The Social Studies and Social Sciences Department incorporates many disciplines—history, current affairs, geography, political science, economics, psychology—and we recognize our responsibility to make of our students a community of learners within these disciplines. Through these disciplines, our goal is to educate our students not only to be good citizens in the nation and the world, but also to enhance their knowledge of and commitment to Judaism. To these ends, we seek to foster an understanding of government, how it works, how one participates in that government, and how one can bring about a better world by using that knowledge. We also seek to familiarize our students with our own economic system and other economic systems that have been employed by other societies. Students should appreciate the legacy of Western civilization and its impact on American culture. They should be aware of different cultures within the U.S. and in the world at large. We hope to teach them openness to all peoples of the world through an understanding of other cultures and religions.
History classes generally involve developmental lessons, which begin with a stated topic or aim. They are based on homework assignments given the previous day so that students have the information they need to make the required inferences, generalizations, and conclusions. Other homework assignments involve review of current events, construction and interpretation of maps, charts, graphs, and other visual materials, mini-research projects, and larger research papers.
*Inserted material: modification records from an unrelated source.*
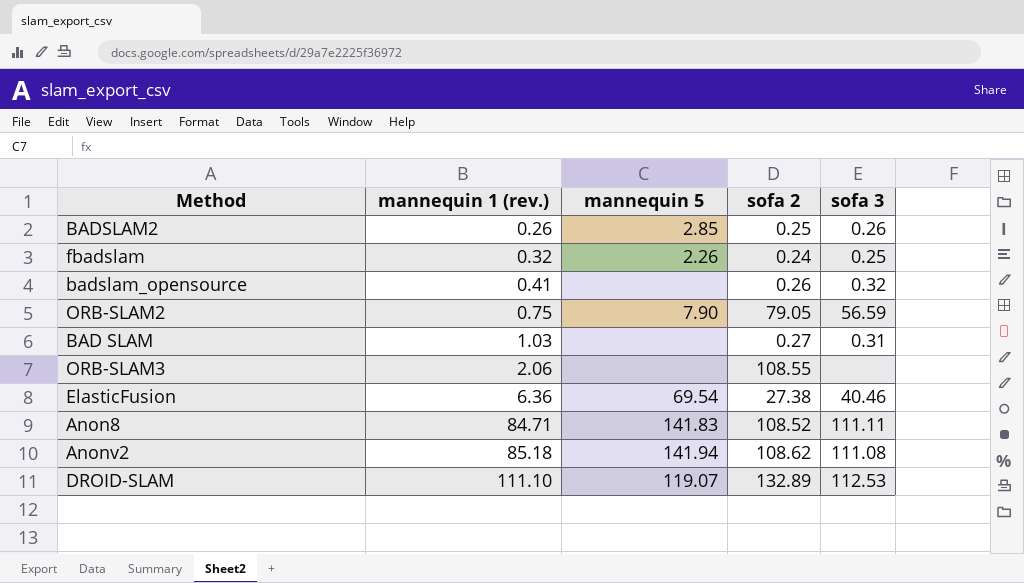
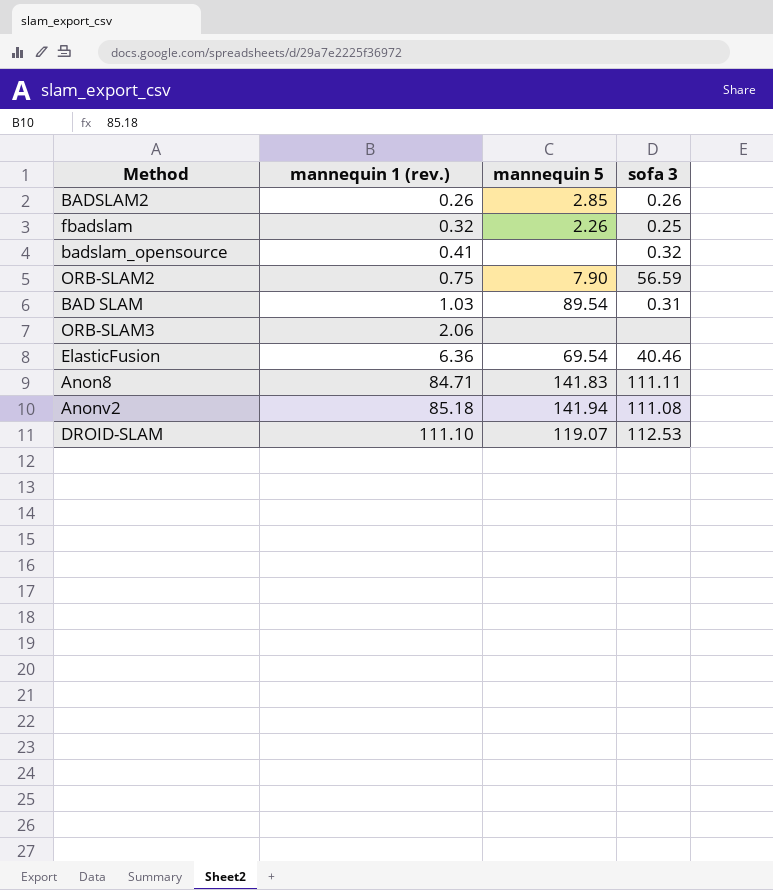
column sofa 2 | position: 4 -> none
BAD SLAM | mannequin 5: none -> 89.54

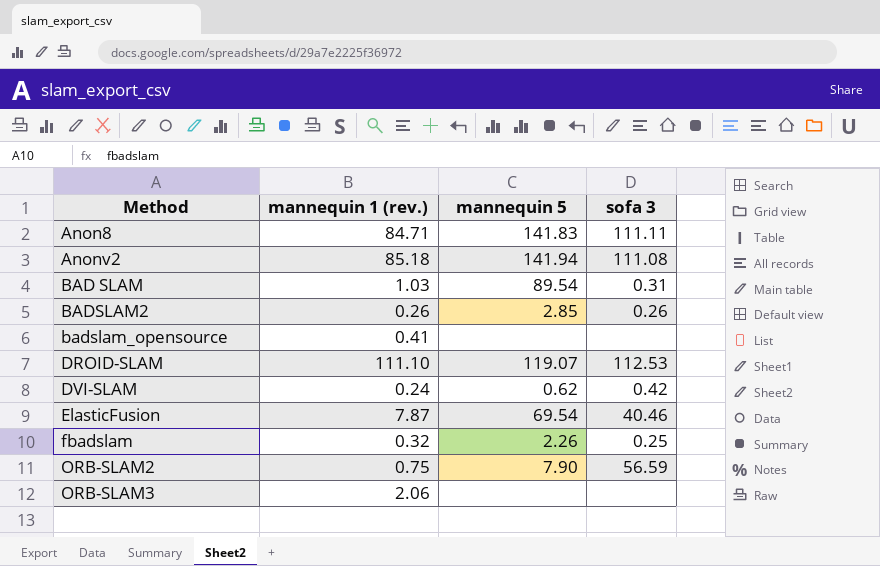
row order: mannequin 1 (rev.) ascending -> Method ascending
badslam_opensource | sofa 3: 0.32 -> none
row DVI-SLAM: none -> 0.24 | 0.62 | 0.42
ElasticFusion | mannequin 1 (rev.): 6.36 -> 7.87

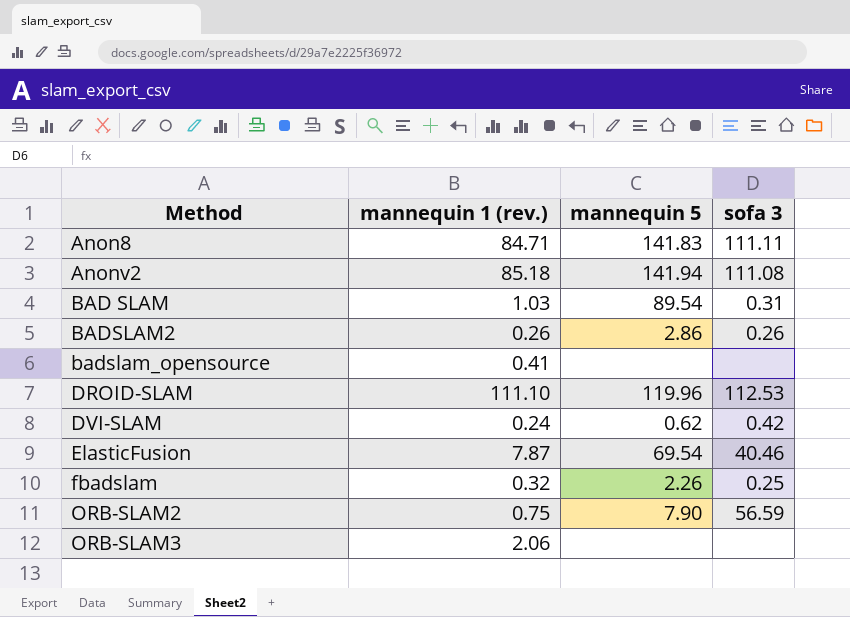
BADSLAM2 | mannequin 5: 2.85 -> 2.86
DROID-SLAM | mannequin 5: 119.07 -> 119.96

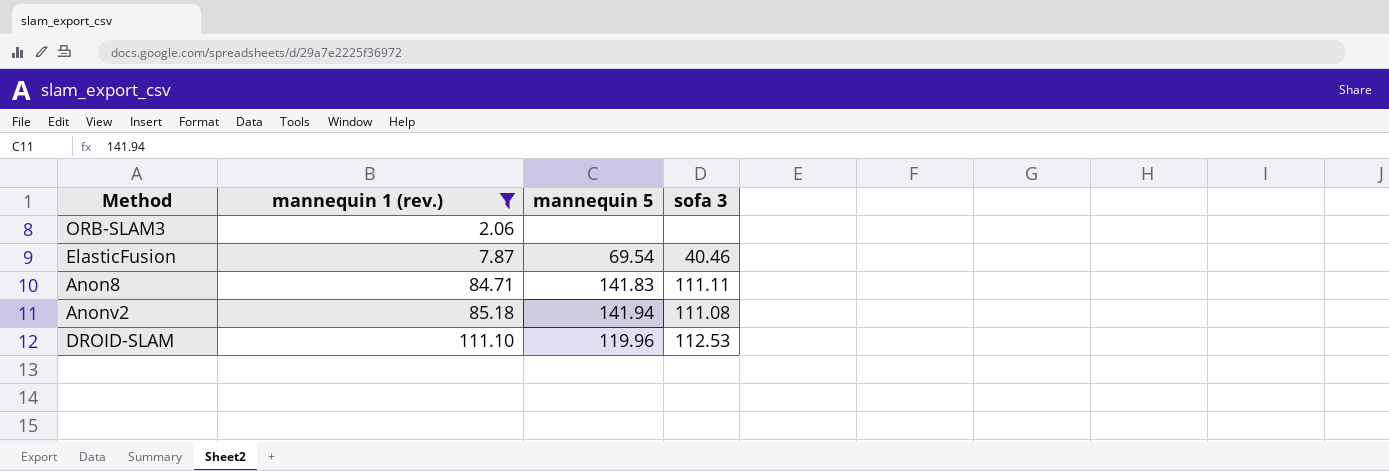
filter: none -> mannequin 1 (rev.) >= 2.06
row order: Method ascending -> mannequin 1 (rev.) ascending

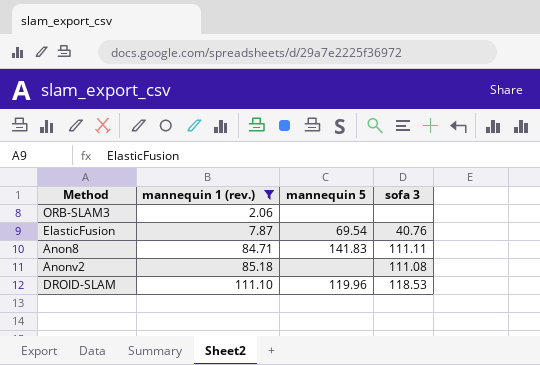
ElasticFusion | sofa 3: 40.46 -> 40.76
Anonv2 | mannequin 5: 141.94 -> none
DROID-SLAM | sofa 3: 112.53 -> 118.53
Homework assignments are checked in various ways: class discussion, collection and grading, and peer review. They are always integrated into the current lesson.
All students at the school take a minimum of four years of history and social sciences. We want to graduate students who are informed about the world in which they live, so that they can make wise choices in their political, economic, and social arenas.
101 Global Studies
All ninth grade students are required to complete this course. It covers the political, economic, and social developments in Africa, Asia, and Latin America. The students will study ancient civilizations, imperialism, nationalism, independence movements, patterns of life, and challenges to development today. Students will read textbooks, original sources, charts, graphs, maps, cartoons, and newspaper and magazine articles in order to study this material. They will learn to take notes, evaluate current articles, draw and interpret maps. Students will become aware of other cultures and learn to avoid ethnocentric behavior. Students will begin to learn the techniques for researching specific topics.
201 European History
European history, required in the tenth grade, will focus on the development of the modern world as we know it. The students will study Greek and Roman civilizations, the Middle Ages, the Renaissance, and the Enlightenment. The course will also cover the growth of democracy, the Industrial Revolution, the rise of nationalism, imperialism, Communism, and World Wars I and II. The period of the Cold War will be studied as well as Europe today. Students will learn the rudiments of preparing a full historical research paper.
301 United States History
All eleventh grade students who do not take AP U.S. History are required to take this course. It covers the political, economic, and social conditions in the United States from the beginning of our history to present times. The Constitution and the historical setting in which it was written will be studied. Students will understand the great historical developments that led to the U.S. becoming the democratic super-power of the world today. They will read textbooks, original sources, and current affairs articles in order to learn how to draw conclusions and become informed citizens and voters
401a United States Government
All twelfth grade students must complete a course in United States Government. This is a one-term course designed to familiarize students with the workings of the executive, legislative, and judicial branches of our government. The basic principles of our democracy—separation of powers, federalism and checks and balances will be explored. The Constitution and its Amendments will also be examined in order to understand the principle of government of the people, by the people, and for the people.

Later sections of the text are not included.